3. Il résulte de l'instruction, notamment de l'expertise diligentée par le tribunal militaire des pensions, qu'à la suite de l'examen clinique de l'intéressé, le 12 mars 2019, l'expert a relevé que des lésions dentaires avait été identifiées lors du bilan d'incorporation de M. C en 1961 et que l'origine de l'édentation ancienne, qui a conduit à fixer un coefficient masticatoire de 83 % à l'incorporation, demeure inconnue. Compte tenu de ces éléments, l'expert a retenu un taux d'invalidité initial de 30 %, puis, après prise en compte de cet état antérieur de l'intéressé, fixé le taux d'invalidité lié à l'aggravation de l'état antérieur à 25 %. Aucun des documents médicaux versés au dossier et correspondant à la période d'activité dans l'armée de l'intéressé ne permet d'établir l'existence au cours de cette période d'une aggravation par le fait ou à l'occasion du service de cette pathologie étrangère au service. M. C qui se borne à indiquer qu'il n'aurait pu être engagé dans l'armée sans une bonne hygiène dentaire et qu'il a été contraint de porter un appareil dentaire dès l'âge de 35 ans, soit en 1976, n'apporte pas davantage en appel d'élément de nature médicale permettant de contredire les données de l'expertise judiciaire, en particulier sur la question du coefficient masticatoire.

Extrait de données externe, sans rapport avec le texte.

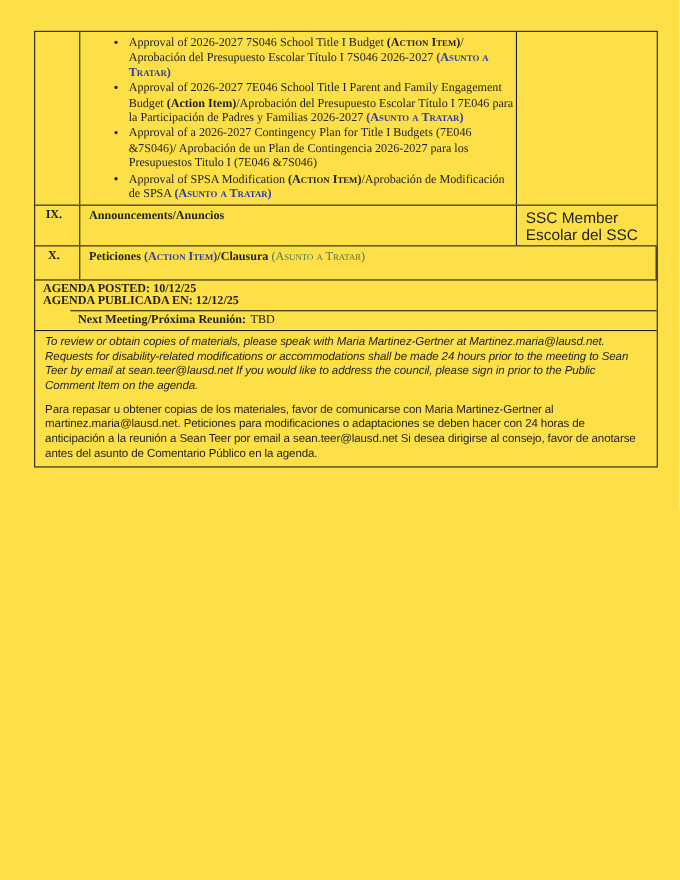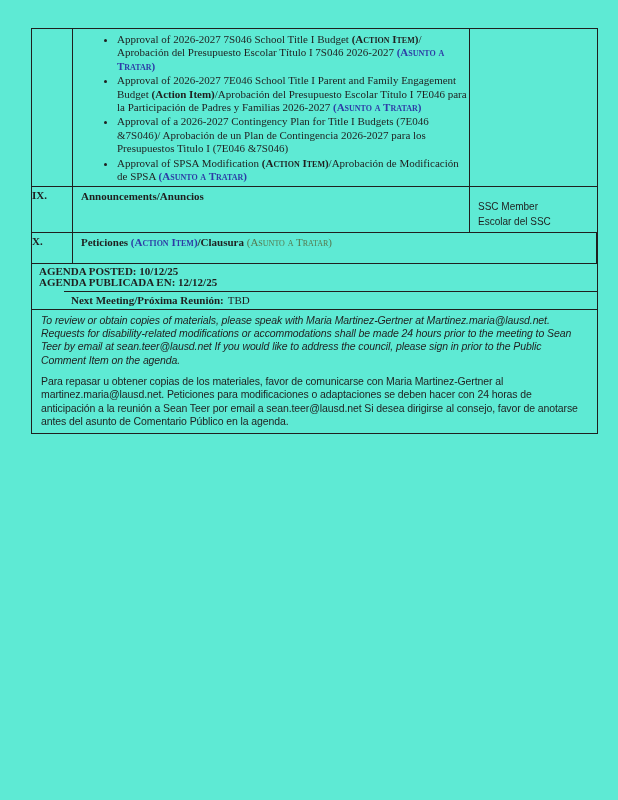--- a/index.html
+++ b/index.html
@@ -7,7 +7,7 @@
     position: relative;
     width: 618px;
     height: 800px;
-    background: #5eead4;
+    background: #fde047;
     font-family: "Liberation Serif", "DejaVu Serif", serif;
     color: var(--ink, #1f1f1f);
     overflow: hidden;

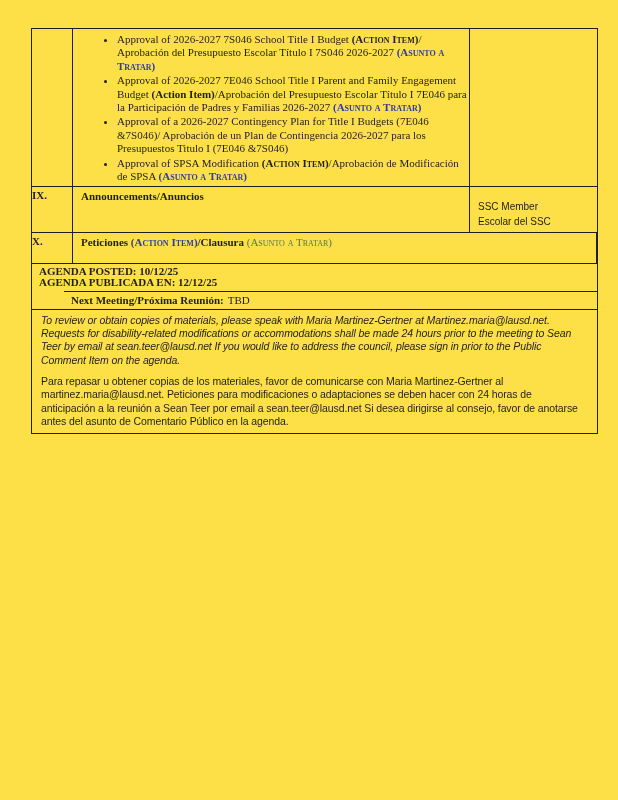--- a/index.html
+++ b/index.html
@@ -31,7 +31,7 @@
     font-weight: bold;
     font-size: 11px;
     line-height: 13.4px;
-    text-align: left;
+    text-align: center;
     padding: 2px 6px 0 0;
   }
   .cell-content {

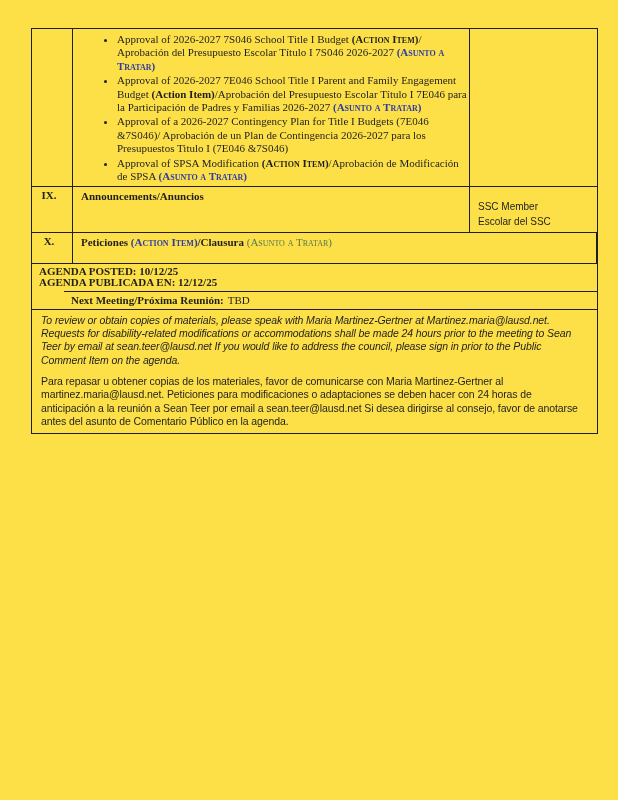--- a/index.html
+++ b/index.html
@@ -45,9 +45,9 @@
     flex: 0 0 127px;
     width: 127px;
     font-family: "Liberation Sans", "DejaVu Sans", sans-serif;
-    font-size: 10px;
+    font-size: 14px;
     line-height: 14.6px;
-    padding: 13px 2px 2px 8px;
+    padding: 4px 2px 2px 8px;
   }
   .row-bullets { min-height: 146px; }
   .row-bullets .cell-content { padding-top: 4px; }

Dans ces conditions, le pourcentage de 25%, compte tenu des dispositions des articles L. 121-5 et L. 121-7 du code des pensions militaires d'invalidité et des victimes de guerre, rappelées au point précédent, n'ouvrait pas à M. C droit à pension.

4. Il résulte de tout ce qui précède, et sans qu'il soit besoin d'ordonner une nouvelle expertise, que M. C n'est pas fondé à soutenir que c'est à tort que, par le jugement attaqué, le tribunal administratif de Caen a rejeté sa demande dirigée contre la décision du 23 janvier 2017 rejetant sa demande de pension militaire.

Sur les frais liés au litige :

5. Les dispositions des articles L. 761-1 du code de justice administrative et 37 de la loi du 10 juillet 1991 font obstacle à ce que soit mis à la charge de l'Etat, qui n'est pas la partie perdante dans la présente instance, le versement de la somme que le conseil de M. C demande au titre des frais exposés et non compris dans les dépens.

DÉCIDE :

Article 1er : La requête de M. C est rejetée.

Article 2 : Le présent arrêt sera notifié à M. A C et au ministre des armées.

Délibéré après l'audience du 9 septembre 2022, à laquelle siégeaient :

- M. Gaspon, président,

- M. Coiffet, président-assesseur,

- Mme Gélard, première conseillère.

Rendu public par mise à disposition au greffe, le 27 septembre 2022.

Le rapporteur,

O. BLe président,

O. GASPON

La greffière,

S. PIERODE

La République mande et ordonne au ministre des armées en ce qui le concerne, et à tous commissaires de justice à ce requis en ce qui concerne les voies de droit commun contre les parties privées, de pourvoir à l'exécution de la présente décision.